When you reach the line in the data below that contains "none -> <div>", please start repeating lines exactly, and stop after the line that contains "ZTST_AUTH is in", repeating nothing else.

## EXERCISE MATERIAL

*** Begin section ***

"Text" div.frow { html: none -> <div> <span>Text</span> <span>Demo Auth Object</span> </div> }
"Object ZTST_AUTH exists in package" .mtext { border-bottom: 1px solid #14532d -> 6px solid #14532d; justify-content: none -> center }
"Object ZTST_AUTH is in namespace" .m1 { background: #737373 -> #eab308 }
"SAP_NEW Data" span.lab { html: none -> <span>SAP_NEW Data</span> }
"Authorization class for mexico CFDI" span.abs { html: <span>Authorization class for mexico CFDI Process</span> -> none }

*** End section ***
*** Begin section ***

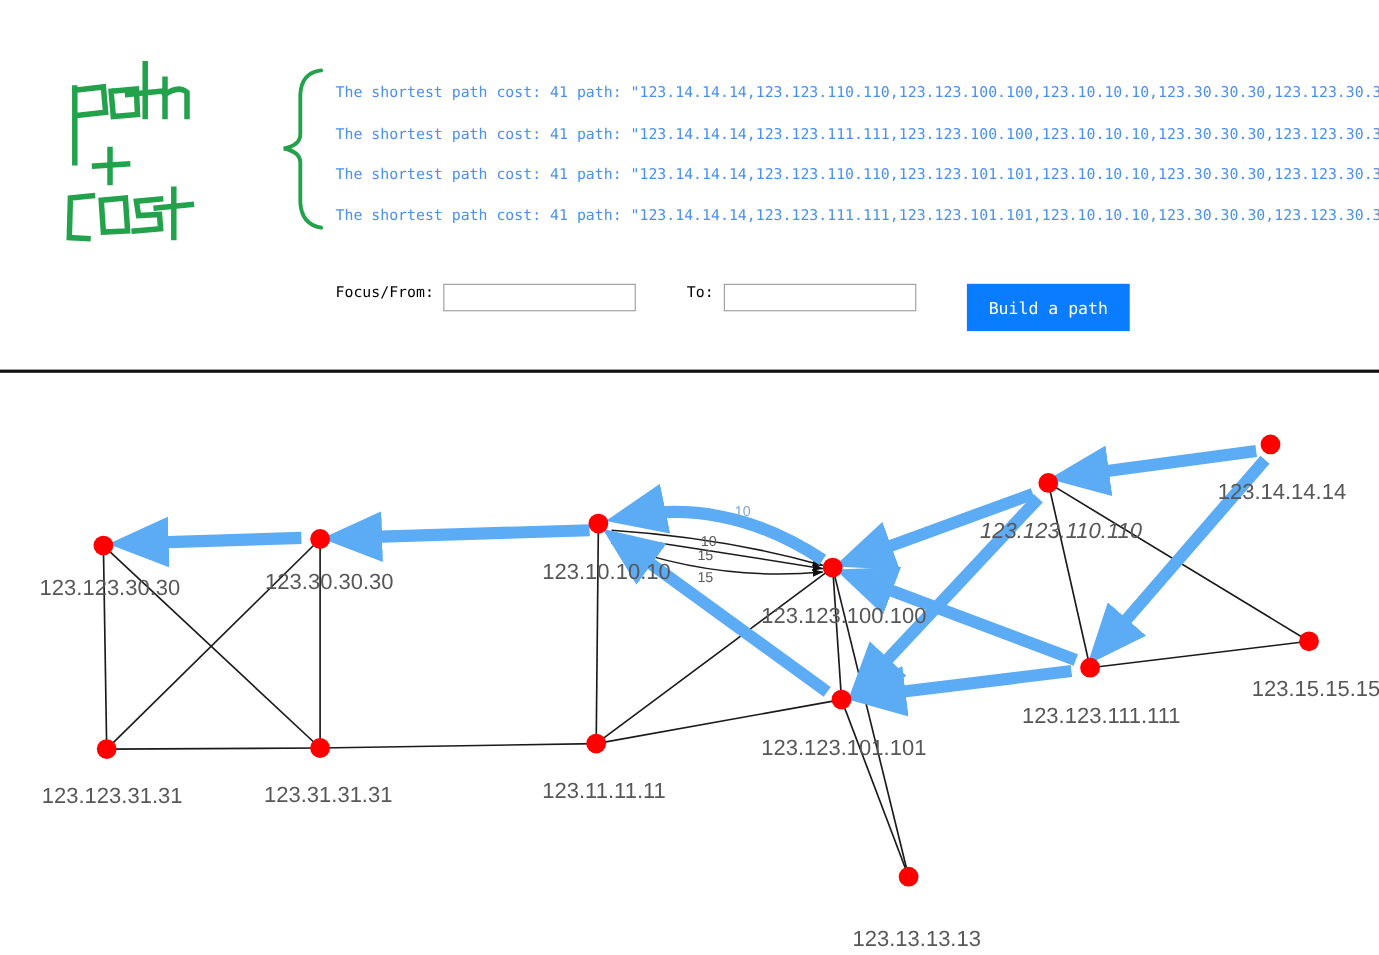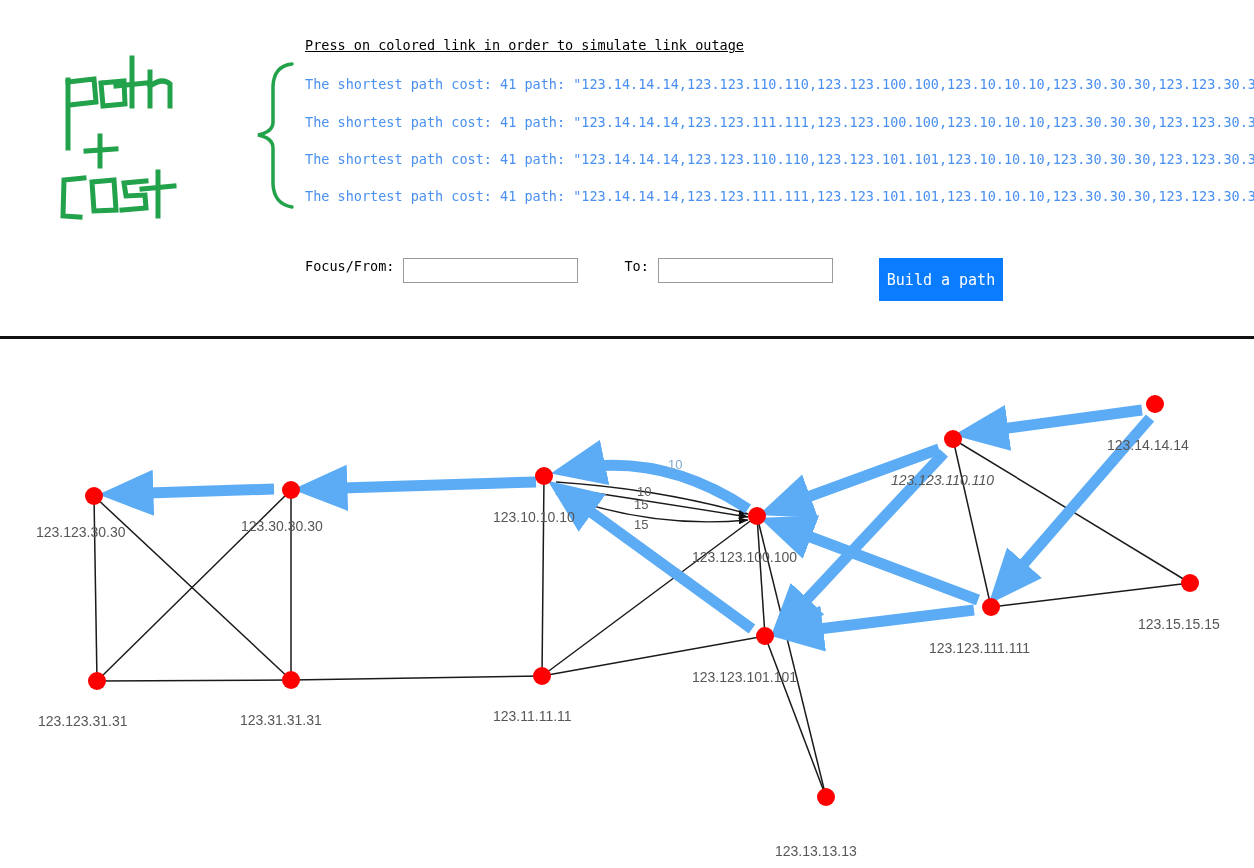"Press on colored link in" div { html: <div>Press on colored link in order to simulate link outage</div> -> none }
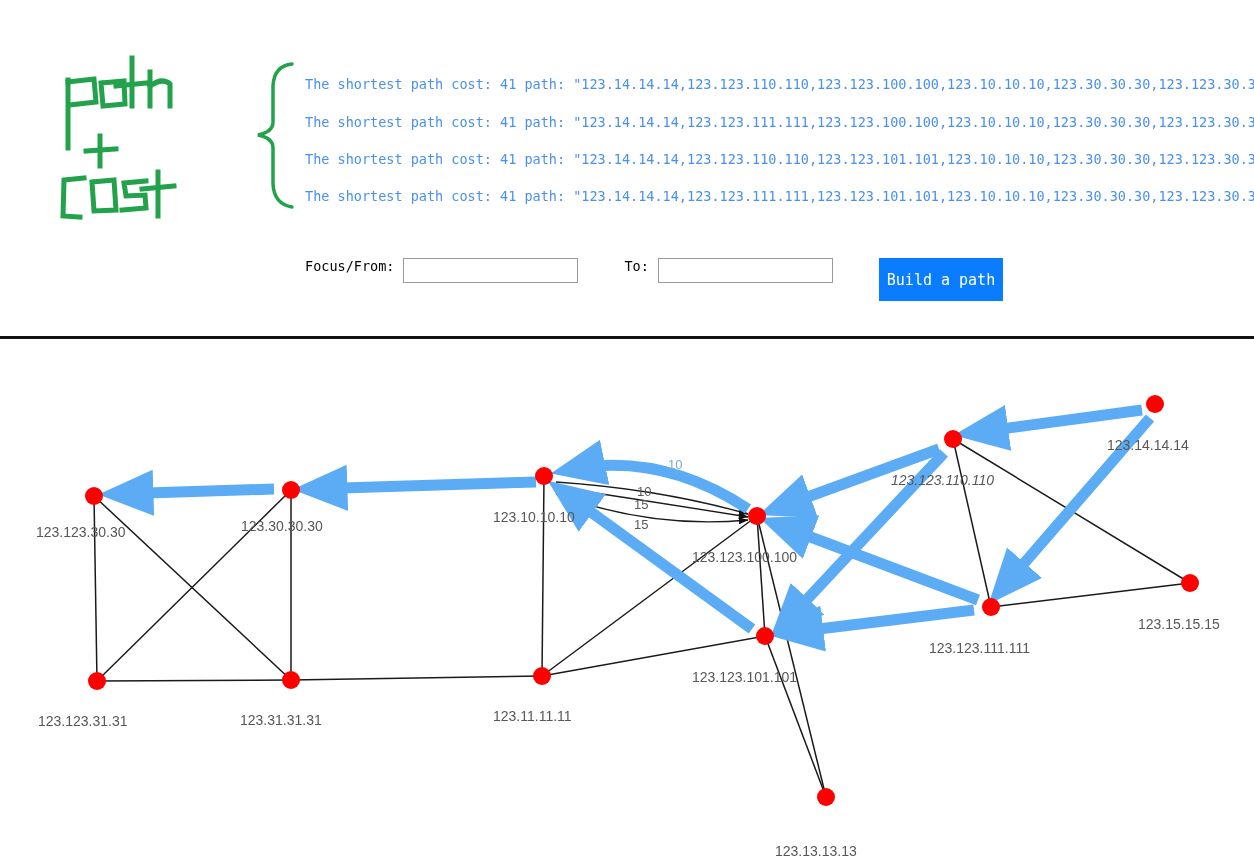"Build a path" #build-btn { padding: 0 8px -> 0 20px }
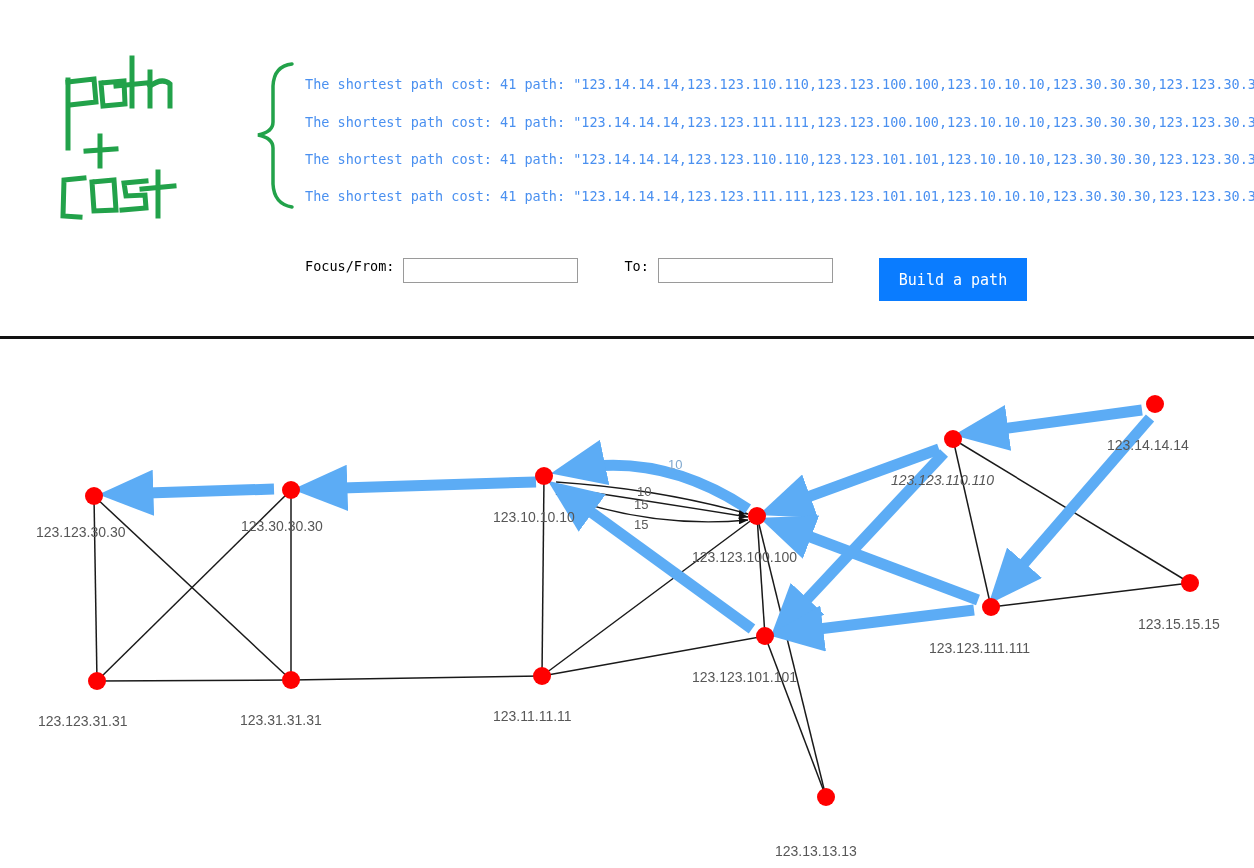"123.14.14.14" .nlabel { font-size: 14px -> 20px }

*** End section ***

## TASK RESULT
"Text" div.frow { html: none -> <div> <span>Text</span> <span>Demo Auth Object</span> </div> }
"Object ZTST_AUTH exists in package" .mtext { border-bottom: 1px solid #14532d -> 6px solid #14532d; justify-content: none -> center }
"Object ZTST_AUTH is in namespace" .m1 { background: #737373 -> #eab308 }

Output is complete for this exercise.